OH, trust me, we have NO problem burning Stepstick, or otherwise Allegra driven. It is the A4988's problem, obviously overcurrent and overheat protections aren't good enough to work. I think there is a clear problem, and reason people like you build a new chip, and Pololu is now offering DRV8825 to respond to the high failure rates of A4988. I am very interested to learn more about your new driver - see my PM
Feel free to send me a PM on this.
They are all doable, and good ideas, though there is probably some benefit to using more advanced/cheaper materials based on mass production cost.

As for stepper slew rate, that is the term you need to search. Practically, I've run a stepper at 2KHZ (RAW) steps. So if the motor was driven with microstepping, with poor engineering assumptions, we could assume 2000 true steps with 128th microstepping could even be = 256000 KHZ in microsteps.

The truth is, no motor is ever going to move that fast (40KHZ) and have and torque unless it is really tiny. That's just my opinion, I can't back it up except that it is based on reasonable intuition. Practically torque drops off for a Nema17 around 300RPM, 5 rotation per second, or 1KHZ.

Again we see similar numbers here 1000 HZ for bigger motors, and 1500 HZ for tiny stepper motors.
HZ = hertz, the true slew rate based on physical steps (no microsteps).

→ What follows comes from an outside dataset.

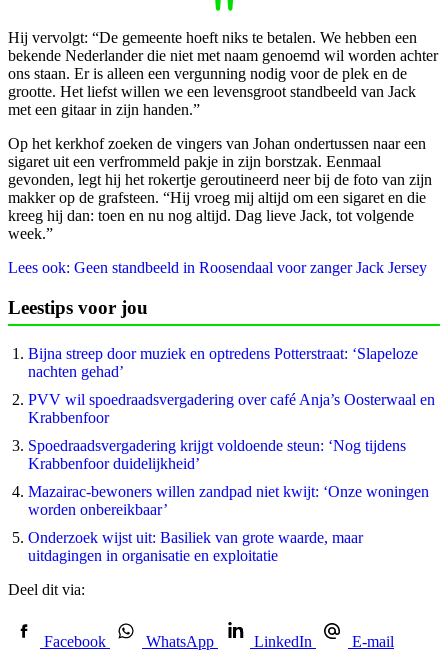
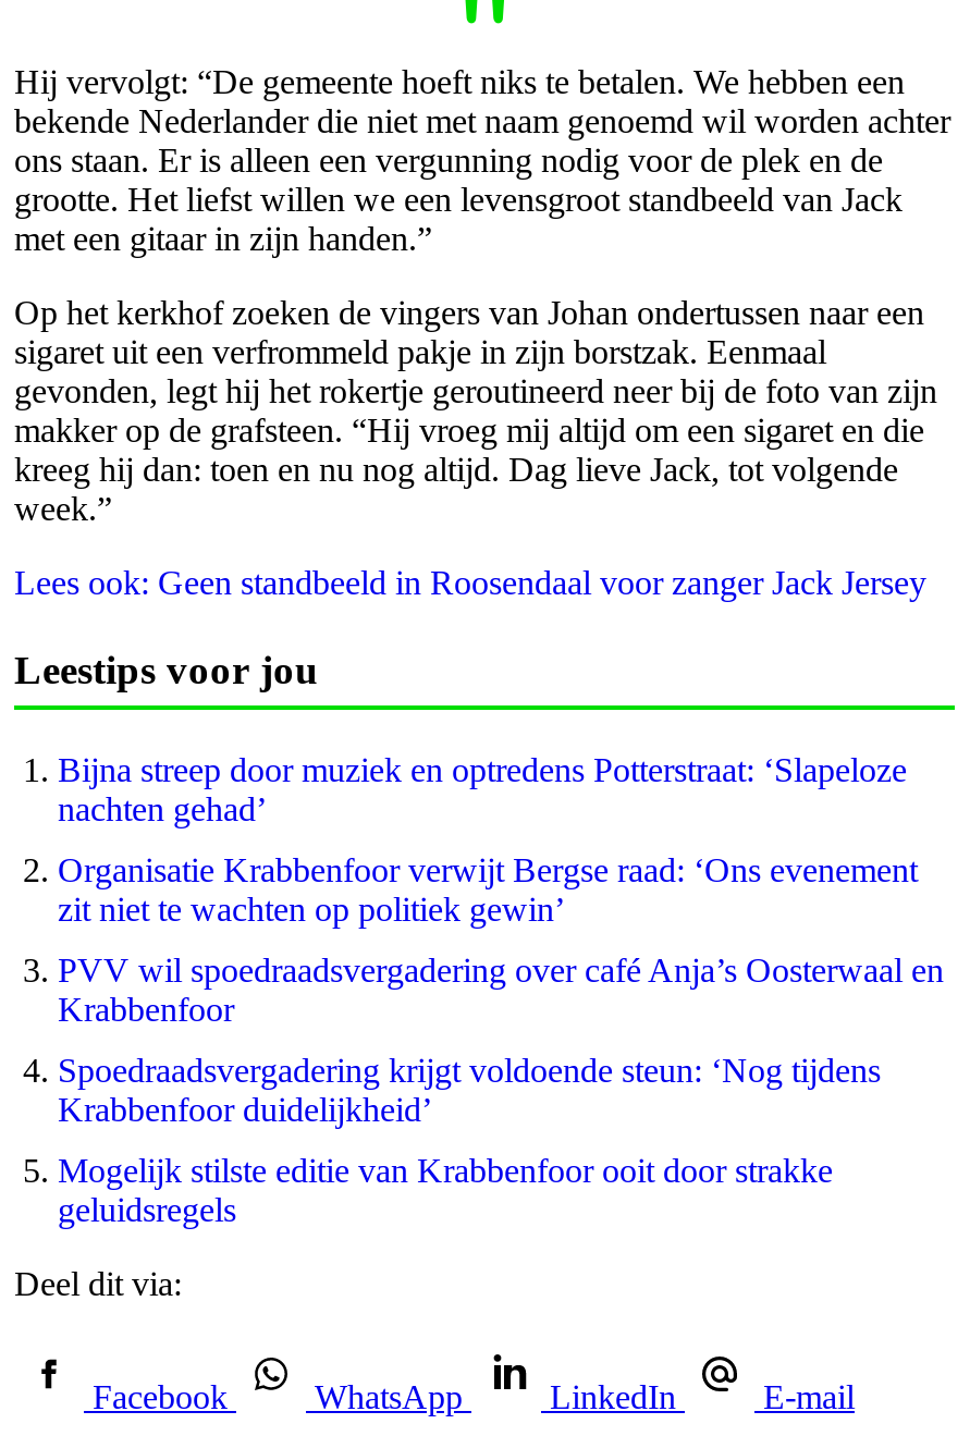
none -> [58,852,918,928] Organisatie Krabbenfoor verwijt Bergse raad: ‘Ons evenement | zit niet te wachten op politiek gewin’
moved [28,391,435,472] -> [58,952,944,1128]: PVV wil spoedraadsvergadering over café Anja’s Oosterwaal en | Krabbenfoor | Spoedraadsvergadering krijgt voldoende steun: ‘Nog tijdens | Krabbenfoor duidelijkheid’
[28,483,429,564] Mazairac-bewoners willen zandpad niet kwijt: ‘Onze woningen | worden onbereikbaar’ | Onderzoek wijst uit: Basiliek van grote waarde, maar | uitdagingen in organisatie en exploitatie -> [58,1152,833,1228] Mogelijk stilste editie van Krabbenfoor ooit door strakke | geluidsregels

Maybe someone with real knowledge can chime in?

TheRevva Wrote:
-------------------------------------------------------
> Hi all,
> I'm comparatively new to RepRap so I'm still in
> the 'hyper-inquisitve' phase. (I've barely just
> started my first build)
> I'm quite possibly a little 'off topic' here so
> send me flames as appropriate. Given that the
> proposed 'RAMPS10' looks to be another monolithic
> stepper controller board, I figured this is as
> good as place as any to ask.
>
> I've read in several places that the limit on step
> rate to the steppers is currently somewhere around
> 40kHz
> However, I haven't yet found a post that
> categorically states the cause of this limit. (It
> may well be that it's simply due to a lack of CPU
> 'grunt' on the Atmel CPU).
> I've also read how _some_ people experience missed
> step / stalling issues when driving their steppers
> at high-ish step rates that are FAR below that
> 'limit'.
> All of the systems I've seen so far have placed
> all of the stepper drivers together (Eg: sitting
> on a RAMPS board). This means that there are 4 *
> 'high current' conductors routed from this
> location to each and every stepper motor (which
> can easily be several feet of cable from the
> stepper controller IC).
> Is it 'plausible' that these comparatively long
> conductors are a constraint to the max step rate?
> What I am wondering is whether it's practical to
> physically attach the stepper controller (A4988,
> DRV8825 etc) to the motor itself.
> I'd envisage a small PTFE / PEEK block attached to
> the back of each motor (to afford some thermal
> insulation from the motor induced heat) and then
> the controller circuit attached to that block.
> The long high-current cabling would now only carry
> DC rather which might help overcome inductive /
> capacitve losses. A separate low current cable
> would carry the signals for the stepper controller
> (Step, Dir, signal Ground and, if desired,
> Enable). Since this latter signal cable would NOT
> be carrying any significant current, it could be
> much thinner and I would expect it to be shielded
> to further improve immunity.
> So far, I've not seen any designs that dynamically
> change the microstepping rate (i.e. MS0,MS1 and
> MS2 are set by jumpers) although with additional
> conductors these too could be 'controlled'.
>
> If the inductively coupled 'noise' on the signal
> cabling is too high, I'd simply admit defeat
> rather than changing to a 'differential drive'
> mentality. (Unless a suitable 'differential
> input' stepper driver chip already exists).
>
> A potential downside is that it involves placing
> the controller chip right next to a potentially
> 'hot' motor and this would decrease any 'thermal
> margin' before the onset of thermal shutdown.
> (Although this could be seen as an intrinsic
> safety feature). I'd envisage the controller chip
> would have a larger (and more themally efficient)
> heatsink attached than those I've seen on Polulu
> et al.
>
> Anyway, it's all just a thought for now... I'll
> know more once I attach some 'scope probes to 'the
> beast' once I have it running.
FYI
Here is an UPDATE on our progress!
[armanicreations.com]
TheRevva:
Keep being curious.

Limit to step rate:
  • You are right, the Arduino is a big part of the problem - it gets maxed out at greater microstepping rates.
  • One thing to look at is the torque curve. The higher the RPM the lower the torque. See here.
  • Another thing to look at is voltage - a higher voltage allows faster speeds.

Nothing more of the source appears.